Neurofilament whole-mount immunohistochemistry of the skin from the head of developing embryos shows that axons of the ophthalmic branch of the TG are less extensive and complex in the p75 −/− embryos. Shown is a sagittal view of the head in the controls (A, C, E,G) and p75 mutants (B, D,F, H) at ages E11.5 (A, B), E12.5 (C,D), E13.5 (E, F), and E14.5 (G, H). The contralateral side of the head and the brain have been removed inE–H to increase transparency of the skin. Asterisks indicate location of the eye. Arrows point to axons of the ophthalmic branch. Photographs of whole mounts were taken using a dissecting microscope at 40× magnification.

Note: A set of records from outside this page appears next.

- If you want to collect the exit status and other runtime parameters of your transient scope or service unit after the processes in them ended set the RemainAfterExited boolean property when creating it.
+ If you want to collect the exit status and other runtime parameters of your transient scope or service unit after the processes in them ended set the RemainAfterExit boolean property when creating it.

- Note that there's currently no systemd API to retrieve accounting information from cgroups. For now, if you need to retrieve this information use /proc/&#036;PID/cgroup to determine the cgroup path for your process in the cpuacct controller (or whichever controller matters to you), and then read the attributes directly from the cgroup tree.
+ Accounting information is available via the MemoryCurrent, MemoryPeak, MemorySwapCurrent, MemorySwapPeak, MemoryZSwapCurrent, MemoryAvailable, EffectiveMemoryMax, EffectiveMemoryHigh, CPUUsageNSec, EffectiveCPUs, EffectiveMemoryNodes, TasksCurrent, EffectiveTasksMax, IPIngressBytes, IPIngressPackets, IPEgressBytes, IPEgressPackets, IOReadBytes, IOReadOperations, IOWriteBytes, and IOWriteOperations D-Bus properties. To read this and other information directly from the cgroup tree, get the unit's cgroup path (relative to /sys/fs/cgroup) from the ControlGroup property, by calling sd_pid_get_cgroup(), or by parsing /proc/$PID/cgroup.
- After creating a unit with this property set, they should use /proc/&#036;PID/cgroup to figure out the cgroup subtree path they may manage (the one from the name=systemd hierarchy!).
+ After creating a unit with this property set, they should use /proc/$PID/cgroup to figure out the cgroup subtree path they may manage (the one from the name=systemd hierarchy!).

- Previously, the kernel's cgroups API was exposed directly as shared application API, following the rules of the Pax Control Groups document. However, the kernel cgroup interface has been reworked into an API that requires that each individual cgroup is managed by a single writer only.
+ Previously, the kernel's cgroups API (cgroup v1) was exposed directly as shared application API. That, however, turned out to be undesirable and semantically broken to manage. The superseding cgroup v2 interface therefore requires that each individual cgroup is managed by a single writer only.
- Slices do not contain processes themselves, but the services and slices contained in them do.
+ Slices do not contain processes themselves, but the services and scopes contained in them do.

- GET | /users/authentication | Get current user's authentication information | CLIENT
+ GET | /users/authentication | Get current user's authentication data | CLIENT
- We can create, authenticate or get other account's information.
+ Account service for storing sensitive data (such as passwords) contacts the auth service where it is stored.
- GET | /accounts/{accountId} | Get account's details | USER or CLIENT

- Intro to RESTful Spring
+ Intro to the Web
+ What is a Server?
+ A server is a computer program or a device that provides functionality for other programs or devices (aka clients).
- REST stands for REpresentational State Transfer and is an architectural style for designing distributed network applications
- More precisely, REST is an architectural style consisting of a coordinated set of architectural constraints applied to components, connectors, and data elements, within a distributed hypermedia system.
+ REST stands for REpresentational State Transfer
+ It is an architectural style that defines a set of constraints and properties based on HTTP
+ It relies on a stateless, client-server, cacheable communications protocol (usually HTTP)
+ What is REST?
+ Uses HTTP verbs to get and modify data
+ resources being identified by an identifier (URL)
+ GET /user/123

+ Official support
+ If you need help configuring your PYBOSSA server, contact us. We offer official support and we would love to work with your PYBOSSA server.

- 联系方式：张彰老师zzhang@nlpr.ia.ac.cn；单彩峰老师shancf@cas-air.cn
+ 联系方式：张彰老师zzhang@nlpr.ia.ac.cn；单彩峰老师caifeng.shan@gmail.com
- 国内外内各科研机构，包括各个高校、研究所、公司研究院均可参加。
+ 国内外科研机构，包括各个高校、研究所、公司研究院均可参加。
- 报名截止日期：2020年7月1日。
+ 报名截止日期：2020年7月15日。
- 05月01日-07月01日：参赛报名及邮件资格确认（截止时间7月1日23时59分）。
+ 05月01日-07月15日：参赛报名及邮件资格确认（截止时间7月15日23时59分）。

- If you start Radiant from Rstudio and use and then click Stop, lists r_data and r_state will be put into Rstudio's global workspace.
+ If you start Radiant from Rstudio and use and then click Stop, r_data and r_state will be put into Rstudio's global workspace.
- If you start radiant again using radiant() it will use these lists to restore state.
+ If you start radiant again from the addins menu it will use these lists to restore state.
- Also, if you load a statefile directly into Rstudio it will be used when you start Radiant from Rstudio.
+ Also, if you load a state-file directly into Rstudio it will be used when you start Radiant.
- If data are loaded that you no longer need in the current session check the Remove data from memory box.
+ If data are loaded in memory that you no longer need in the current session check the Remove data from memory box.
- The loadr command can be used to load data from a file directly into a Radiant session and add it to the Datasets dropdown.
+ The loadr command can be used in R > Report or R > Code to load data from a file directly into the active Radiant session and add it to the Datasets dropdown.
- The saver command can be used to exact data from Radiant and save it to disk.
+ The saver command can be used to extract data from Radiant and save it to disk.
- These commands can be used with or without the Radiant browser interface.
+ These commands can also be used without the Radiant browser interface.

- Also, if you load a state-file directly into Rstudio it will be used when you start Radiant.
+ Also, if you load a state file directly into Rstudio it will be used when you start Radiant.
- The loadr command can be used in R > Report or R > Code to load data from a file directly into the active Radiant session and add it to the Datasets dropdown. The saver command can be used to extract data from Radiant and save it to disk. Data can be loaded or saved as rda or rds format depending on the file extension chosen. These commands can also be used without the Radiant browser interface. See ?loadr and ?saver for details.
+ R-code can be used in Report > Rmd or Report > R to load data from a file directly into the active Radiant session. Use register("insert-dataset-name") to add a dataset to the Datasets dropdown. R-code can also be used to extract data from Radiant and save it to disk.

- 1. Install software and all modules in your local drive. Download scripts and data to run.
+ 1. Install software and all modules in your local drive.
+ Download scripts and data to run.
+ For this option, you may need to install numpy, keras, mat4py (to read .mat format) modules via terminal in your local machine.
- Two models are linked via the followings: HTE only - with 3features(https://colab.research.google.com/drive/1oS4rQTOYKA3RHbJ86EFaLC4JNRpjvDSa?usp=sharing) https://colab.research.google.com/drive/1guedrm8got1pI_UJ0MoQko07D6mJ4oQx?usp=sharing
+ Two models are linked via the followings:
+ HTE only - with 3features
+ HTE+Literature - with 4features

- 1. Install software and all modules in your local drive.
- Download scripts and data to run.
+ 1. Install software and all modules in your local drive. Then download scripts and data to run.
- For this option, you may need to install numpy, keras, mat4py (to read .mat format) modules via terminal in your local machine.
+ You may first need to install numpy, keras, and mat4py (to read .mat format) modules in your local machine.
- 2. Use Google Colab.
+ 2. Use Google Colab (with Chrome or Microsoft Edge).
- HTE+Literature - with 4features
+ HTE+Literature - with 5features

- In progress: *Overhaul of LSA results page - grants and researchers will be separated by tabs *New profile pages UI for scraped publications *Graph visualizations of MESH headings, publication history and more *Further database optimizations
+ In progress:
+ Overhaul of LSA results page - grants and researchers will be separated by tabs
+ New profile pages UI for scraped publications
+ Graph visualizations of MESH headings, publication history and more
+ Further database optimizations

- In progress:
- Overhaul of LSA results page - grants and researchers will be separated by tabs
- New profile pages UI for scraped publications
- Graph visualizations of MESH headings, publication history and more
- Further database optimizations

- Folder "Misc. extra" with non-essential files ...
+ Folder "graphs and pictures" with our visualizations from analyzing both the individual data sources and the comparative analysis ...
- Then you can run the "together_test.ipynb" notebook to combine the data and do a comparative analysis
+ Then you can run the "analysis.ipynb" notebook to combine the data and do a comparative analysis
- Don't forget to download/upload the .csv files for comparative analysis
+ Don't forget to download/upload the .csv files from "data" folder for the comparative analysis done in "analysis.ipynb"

Neurite outgrowth from the DRG of p75 −/− embryos was decreasedin vitro

Because nerves are severely stunted in the p75 mutant embryo, we wanted to test neurite outgrowth function. Neurite outgrowth assays were performed using cervical DRG from E12.5 p75 +/+, +/−, and −/− embryos. This assay uses neurons that are most likely impaired as visualized from NF staining, and it has been shown to mimic in vivo conditions (Sandrock and Matthew, 1987; Tuttle and Matthew, 1991; Morris et al., 1999). After 72 hr in culture in the presence of 5 ng/ml NGF, neurite outgrowth along sciatic nerve cryosections was measured from the leading edge of the DRG to the farthest neurite visualized with vital dye. Neurite outgrowth culture assays were performed at least five times, and the results were pooled. Neurite outgrowth from the E12.5 DRG of p75 −/− embryos was decreased by 12% compared with that of +/+ controls (p75 +/+, 2.38 ± 0.04 mm,n = 108; p75 −/−, 2.09 ± 0.05 mm,n = 50; p < 0.0001) (Fig.3). Neurite outgrowth from the DRG of p75 −/− embryos compared with outgrowth from the DRG of p75 +/− embryos was decreased by 15% (p75 +/−, 2.46 ± 0.04 mm,n = 82; p < 0.0001) (Fig. 3). There was not a statistically significant difference in neurite outgrowth from the DRG of p75 +/+ and p75 +/− embryos. These data suggest that impaired neurite outgrowth may be responsible in part for the stunted axon growth in the p75 mutant embryo.

Fig. 3.

In vitro neurite outgrowth from the DRG of control and p75 −/− embryos. Bar graph shows mean distance (mm) of neurite outgrowth and SEM in the presence of NGF (5 ng/ml) from the DRG of p75 +/+, +/−, and −/− embryos. Mean neurite outgrowth distance from the DRG of p75 −/− embryos is significantly lower (asterisk) than the outgrowth distances from the DRG of both p75 +/+ (p < 0.0001) and p75 +/− embryos (p < 0.0001). Representative micrographs showing vital dye staining of the DRG and extended neurites are overlaid with a line demonstrating measurement of neurite outgrowth distance.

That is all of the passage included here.